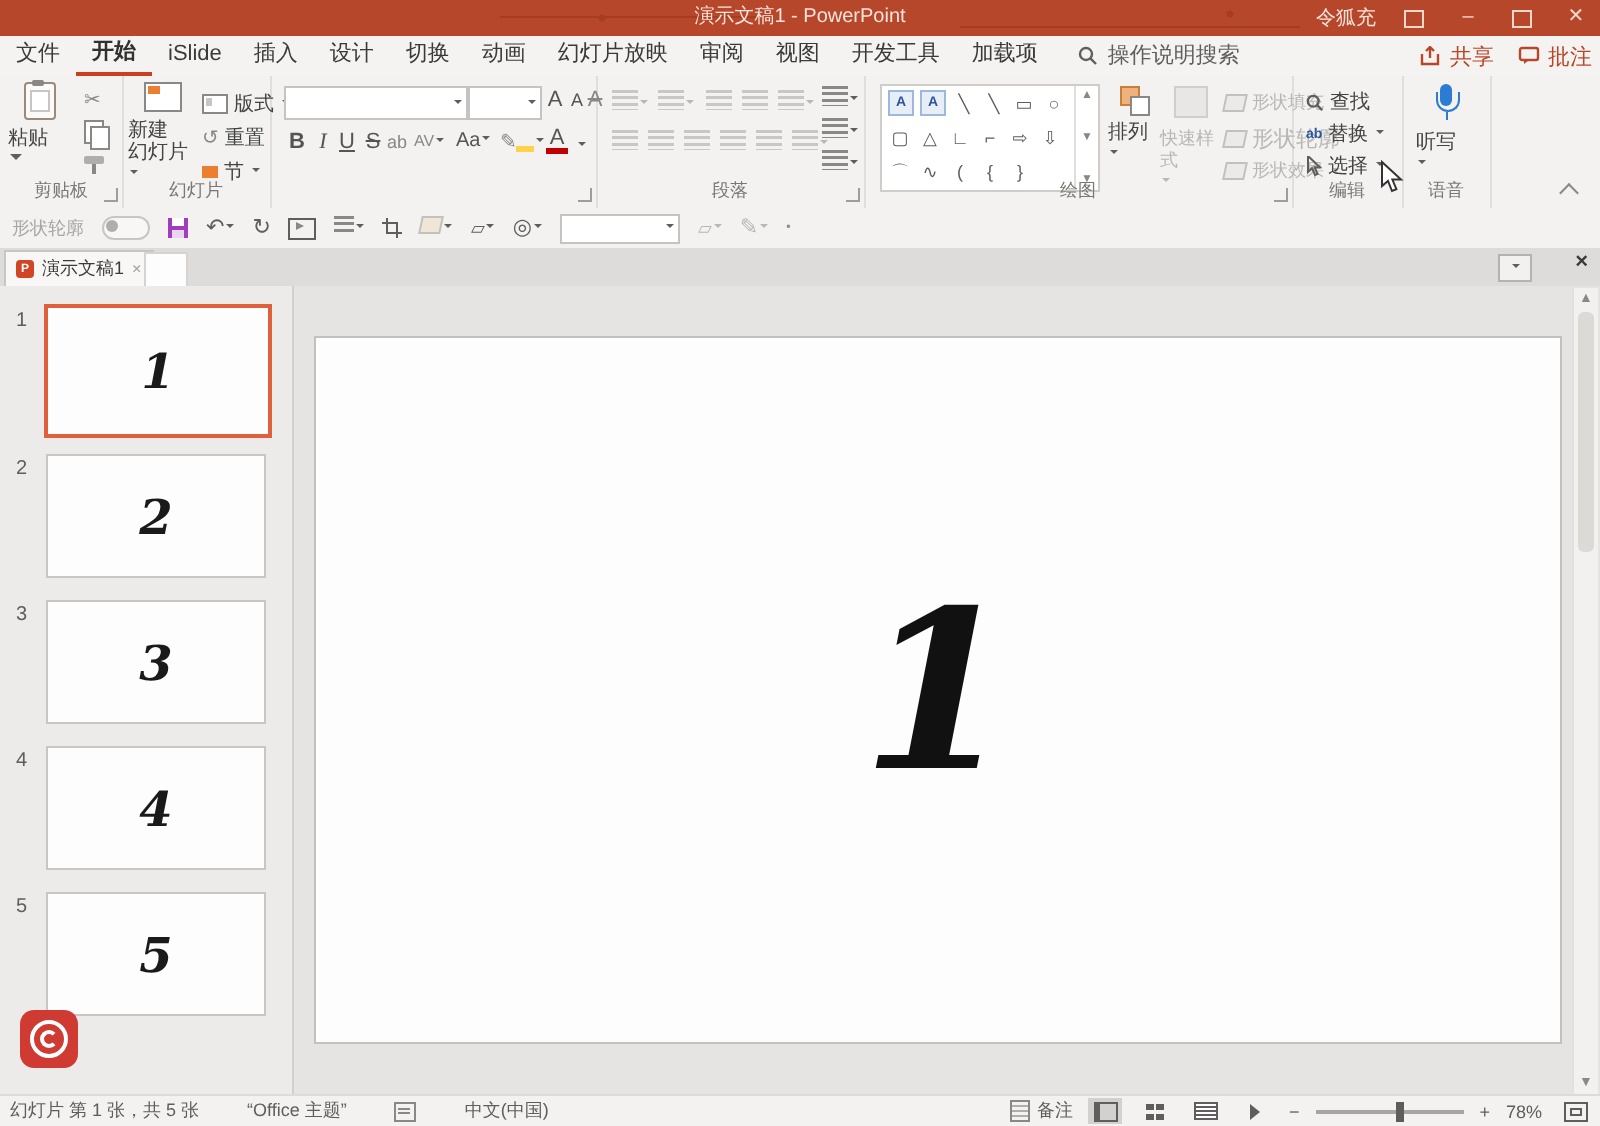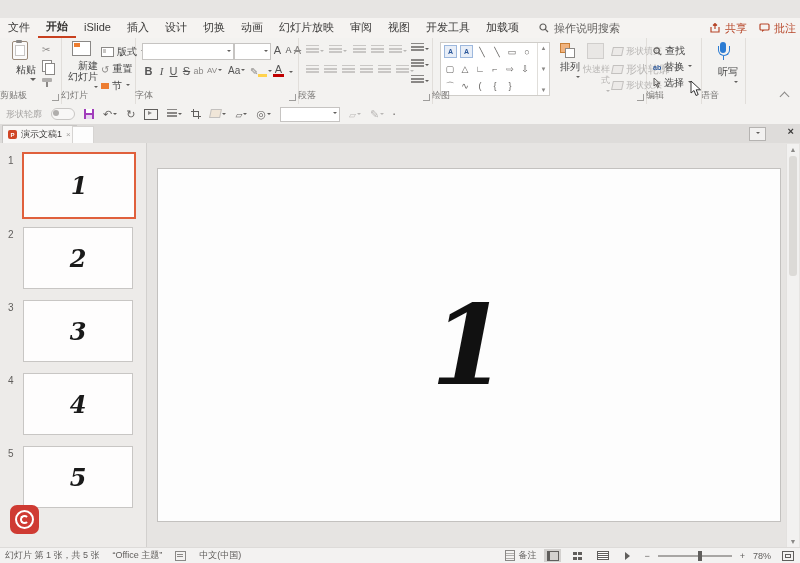--- a/index.html
+++ b/index.html
@@ -24,23 +24,23 @@
   .tabrow{position:absolute;left:0;top:18px;right:0;height:20px;background:#f5f3f1;display:flex;align-items:stretch;}
   .mtab{padding:0 8px;line-height:19px;font-size:11px;color:#3b3a39;cursor:pointer;white-space:nowrap;}
   .mtab.active{color:#33312f;font-weight:bold;border-bottom:2px solid #c8401f;line-height:17px;}
   .tab-search{display:flex;align-items:center;gap:5px;margin-left:12px;color:#605e5c;line-height:20px;}
   .share-area{position:absolute;right:4px;top:18px;height:20px;display:flex;align-items:center;gap:12px;}
   .redbtn{display:flex;align-items:center;gap:4px;color:#b7472a;font-size:11px;cursor:pointer;}
 
   
   .ribbon{position:absolute;left:0;top:38px;right:0;height:66px;background:#f3f2f0;border-bottom:1px solid #d8d5d2;}
   .grp{position:absolute;top:0;bottom:0;border-right:1px solid #e1deda;}
-  .grp-label{position:absolute;bottom:2px;left:0;right:0;font-size:9px;color:#7a7876;}
+  .grp-label{position:absolute;bottom:2px;left:0;right:0;text-align:center;font-size:9px;color:#7a7876;}
   .launcher{position:absolute;right:2px;bottom:3px;width:6px;height:6px;border-left:1px solid #8a8886;border-top:1px solid #8a8886;transform:rotate(180deg);opacity:.8;}
-  .bigbtn{position:absolute;top:3px;text-align:right;font-size:10px;color:#444;cursor:pointer;line-height:11px;}
+  .bigbtn{position:absolute;top:3px;text-align:left;font-size:10px;color:#444;cursor:pointer;line-height:11px;}
   .dd{display:inline-block;width:0;height:0;border:3px solid transparent;border-top-color:#605e5c;margin-left:1px;vertical-align:middle;}
   .dd.sm{border-width:2.5px;}
   .dd.gray{border-top-color:#b9b7b5;}
   .smallrow{position:absolute;font-size:10px;color:#444;display:flex;align-items:center;gap:3px;cursor:pointer;white-space:nowrap;}
   .gicon{color:#8a8886;font-size:10px;}
   .grayed{color:#b9b7b5 !important;}
 
   .ic-clipboard{width:14px;height:17px;border:1px solid #9a8a7a;border-radius:2px;background:#fbfaf9;position:relative;margin:0 auto;}
   .ic-clipboard::before{content:"";position:absolute;left:3px;top:-2px;width:6px;height:3px;background:#8a8886;border-radius:1px;}
   .ic-clipboard::after{content:"";position:absolute;left:2px;top:3px;width:8px;height:9px;background:#fff;border:1px solid #c8c6c4;}
@@ -125,21 +125,21 @@
   .logo-sub{font-size:5.5px;color:#cf3b33;letter-spacing:1.6px;}
 
   .canvas{position:absolute;left:147px;top:0;right:0;bottom:0;background:#e6e4e2;}
   .slide{position:absolute;left:10px;top:25px;width:622px;height:352px;background:#fdfdfd;border:1px solid #c3c1bf;display:flex;align-items:center;justify-content:center;}
   .slide-num{font-family:"DejaVu Serif",serif;font-weight:bold;font-style:italic;font-size:110px;color:#111;}
   .vscroll{position:absolute;right:1px;top:1px;bottom:1px;width:12px;background:#f2f1f0;border-left:1px solid #e3e1df;display:flex;flex-direction:column;align-items:center;font-size:7px;color:#8a8886;}
   .vthumb{width:8px;flex:0 0 120px;background:#dcdad7;border-radius:3px;margin-top:3px;}
 
   
   .statusbar{position:absolute;left:0;bottom:0;right:0;height:15px;background:#f3f2f1;border-top:1px solid #dddbd9;font-size:9px;color:#605e5c;}
-  .sb-left{position:absolute;left:5px;top:0;height:15px;display:flex;align-items:center;gap:13px;}
+  .sb-left{position:absolute;left:5px;top:0;height:15px;display:flex;align-items:center;gap:24px;}
   .sb-right{position:absolute;right:4px;top:0;height:15px;display:flex;align-items:center;gap:8px;}
   .sb-item{cursor:pointer;display:flex;align-items:center;gap:3px;white-space:nowrap;}
   .ic-spell{width:9px;height:8px;border:1px solid #8a8886;position:relative;display:inline-block;}
   .ic-spell::after{content:"";position:absolute;left:1px;top:2px;width:6px;height:1px;background:#8a8886;box-shadow:0 2px 0 #8a8886;}
   .viewbtn{width:17px;height:13px;display:flex;align-items:center;justify-content:center;cursor:pointer;font-size:9px;color:#605e5c;}
   .viewbtn.sel{background:#d3d1cf;}
   .ic-normal{width:10px;height:8px;border:1px solid #605e5c;position:relative;}
   .ic-normal::before{content:"";position:absolute;left:0;top:0;width:2px;height:100%;background:#605e5c;}
   .ic-sorter{width:9px;height:8px;background:
       linear-gradient(#605e5c,#605e5c) 0 0/4px 3px no-repeat,
@@ -154,20 +154,30 @@
   .ic-fit::after{content:"";position:absolute;left:2px;top:2px;width:4px;height:2px;border:1px solid #605e5c;}
   .ic-note{width:8px;height:9px;border:1px solid #8a8886;background:repeating-linear-gradient(#f3f2f1 0 1.5px,#b0aeac 1.5px 2.5px);}
 
   .cursor{position:absolute;left:690px;top:80px;z-index:50;pointer-events:none;}
 </style>
 </head>
 <body>
 
 <div class="app">
 
+  <div class="titlebar">
+    <div class="tb-title">演示文稿1 - PowerPoint</div>
+    <div class="tb-right">
+      <span class="tb-user">令狐充</span>
+      <span class="win-box"></span>
+      <span class="win-glyph">–</span>
+      <span class="win-box"></span>
+      <span class="win-glyph">✕</span>
+    </div>
+  </div>
 
   <div class="tabrow">
     <span class="mtab">文件</span>
     <span class="mtab active">开始</span>
     <span class="mtab">iSlide</span>
     <span class="mtab">插入</span>
     <span class="mtab">设计</span>
     <span class="mtab">切换</span>
     <span class="mtab">动画</span>
     <span class="mtab">幻灯片放映</span>
@@ -260,21 +270,20 @@
       <span class="fbtn s abs" style="left:46px;top:27px">S</span>
       <span class="fbtn abs" style="left:58px;top:28px;font-size:9px;color:#8a8886">ab</span>
       <span class="abs" style="left:72px;top:28px;font-size:8px;color:#8a8886"><span>AV</span><span class="dd sm"></span></span>
       <span class="abs" style="left:93px;top:27px;font-size:10px;color:#555"><span>Aa</span><span class="dd sm"></span></span>
       <span class="abs" style="left:115px;top:27px"><span style="font-size:10px;color:#8a8886">✎</span><span class="colorbar" style="background:#ffd24c"></span><span class="dd sm"></span></span>
       <span class="abs" style="left:138px;top:26px">
           <span class="fbtn" style="display:block;line-height:10px">A</span>
           <span class="colorbar" style="background:#c00000;display:block;width:11px"></span>
         </span>
       <span class="dd sm abs" style="left:153px;top:33px"></span>
-      <div class="grp-label">字体</div>
       <span class="launcher"></span>
     </div>
 
     <div class="grp" style="left:298px;width:134px">
       <span class="abs" style="left:8px;top:7px"><span class="lines"></span><span class="dd sm gray"></span></span>
       <span class="abs" style="left:31px;top:7px"><span class="lines"></span><span class="dd sm gray"></span></span>
       <span class="abs" style="left:55px;top:7px"><span class="lines"></span></span>
       <span class="abs" style="left:73px;top:7px"><span class="lines"></span></span>
       <span class="abs" style="left:91px;top:7px"><span class="lines"></span><span class="dd sm gray"></span></span>
       <span class="abs" style="left:113px;top:5px"><span class="lines dark"></span><span class="dd sm"></span></span>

....

• **Exercise requirements**: Output only a verbatim copy of the lines spanning from the line that contains "-260,21 +270,20 @@" to the end of the records above.

• **Response**:
@@ -260,21 +270,20 @@
       <span class="fbtn s abs" style="left:46px;top:27px">S</span>
       <span class="fbtn abs" style="left:58px;top:28px;font-size:9px;color:#8a8886">ab</span>
       <span class="abs" style="left:72px;top:28px;font-size:8px;color:#8a8886"><span>AV</span><span class="dd sm"></span></span>
       <span class="abs" style="left:93px;top:27px;font-size:10px;color:#555"><span>Aa</span><span class="dd sm"></span></span>
       <span class="abs" style="left:115px;top:27px"><span style="font-size:10px;color:#8a8886">✎</span><span class="colorbar" style="background:#ffd24c"></span><span class="dd sm"></span></span>
       <span class="abs" style="left:138px;top:26px">
           <span class="fbtn" style="display:block;line-height:10px">A</span>
           <span class="colorbar" style="background:#c00000;display:block;width:11px"></span>
         </span>
       <span class="dd sm abs" style="left:153px;top:33px"></span>
-      <div class="grp-label">字体</div>
       <span class="launcher"></span>
     </div>
 
     <div class="grp" style="left:298px;width:134px">
       <span class="abs" style="left:8px;top:7px"><span class="lines"></span><span class="dd sm gray"></span></span>
       <span class="abs" style="left:31px;top:7px"><span class="lines"></span><span class="dd sm gray"></span></span>
       <span class="abs" style="left:55px;top:7px"><span class="lines"></span></span>
       <span class="abs" style="left:73px;top:7px"><span class="lines"></span></span>
       <span class="abs" style="left:91px;top:7px"><span class="lines"></span><span class="dd sm gray"></span></span>
       <span class="abs" style="left:113px;top:5px"><span class="lines dark"></span><span class="dd sm"></span></span>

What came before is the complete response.